¹ The context of microcontroller firmware, and that’s why I’m posting to the EE board rather than software board.
² No C++ exceptions. I appreciate the exceptions mechanism, but it bloats the code, unfortunately.
edit:
Before you decide how the code should handle errors, you need to decide how the system as a whole should handle errors. A lot of this depends on the embedded system's job and what, if any, user interface exists. Does it always need to be running and responding? Is there a way to communicate bad data or no data? Does bad data indicate a hardware failure? What is the overall fail-safe strategy, or is there even one? [from Olin's answer]
The device is a $300 instrument for citizen scientists. It’s a sensor which exchanges information through a microSD card. There’s plenty of space for data, event log, error log. The device is headless, other than a red-green LED. It doesn’t have communications.
Since this is a scientific toy, the error handling strategy prefers integrity over robustness. There are situations where the firmware has to prevent the instrument from self-damage (burning out an IR LED), but that's the extent of safety concerns. There's nothing safety-critical there.
Before you decide how the code should handle errors, you need to decide how the system as a whole should handle errors. [...]
I think that the firmware mechanism for error code propagation is orthogonal to the overall fail-safe strategy. It’s a low-level question¹ which can support various error handling strategies.
¹ Programming language level
The only architecture I can think of where errors don’t have to propagate is when a function which detects an error either takes care of it (ignore, default, plausible value, retry), or logs the error and throws a hard fault. Such function doesn’t propagate errors, and the calling code doesn’t get a chance to handle the error.
2 answers
The following users marked this post as Works for me:
| User | Comment | Date |
|---|---|---|
| misk94555 | (no comment) | Oct 20, 2025 at 13:35 |
Functions return error codes. If a function needs to pass a result to the calling code, it does it through an output parameter
This is the proper way. Static analyzers and compilers often check to ensure that the result of a function is used, so the caller won't be able to ignore it by accident. Furthermore, using the return value means that each module of the program can create its own result code enum, to be used by every function in that module.

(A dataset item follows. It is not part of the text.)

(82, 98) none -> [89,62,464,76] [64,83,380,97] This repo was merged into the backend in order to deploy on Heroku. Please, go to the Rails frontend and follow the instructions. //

Result codes aren't necessarily errors either. For example you could poll some serial bus and receive "no data available" as result. That's a typical result code the caller might just ignore.
Functions should document which return codes they might return during which conditions. The caller can then decide which results it should handle locally, pass further upward or simply ignore. The caller will use different result codes suitable for that module.
This design makes it easy to create a centralized error handler on the top level, which is preferable. Local modules should not handle program flow, error logging etc, that will just create messy "spaghetti programs". Instead the error handler can be the centralized decision maker, deciding when to revert to a safe state, when to reset the MCU, when to report errors etc etc.
There’s a global variable which stores errors. If a function detects an error, then it writes the error code to the global error variable. In case the error is handled near the origin then the global error variable is cleared before it trickles up to the top.
This has been tried a lot in the PC world and proven to be bad. There is standard C and *nix with the errno mess and there's GetLastError in Windows. The main issue with these were always re-entrancy and multi-processing, in case several errors happen at once. But also from a design point of view, it is plain bad to drag a global variable around to every single module in your program, coupling them all together and preventing them from functioning stand-alone.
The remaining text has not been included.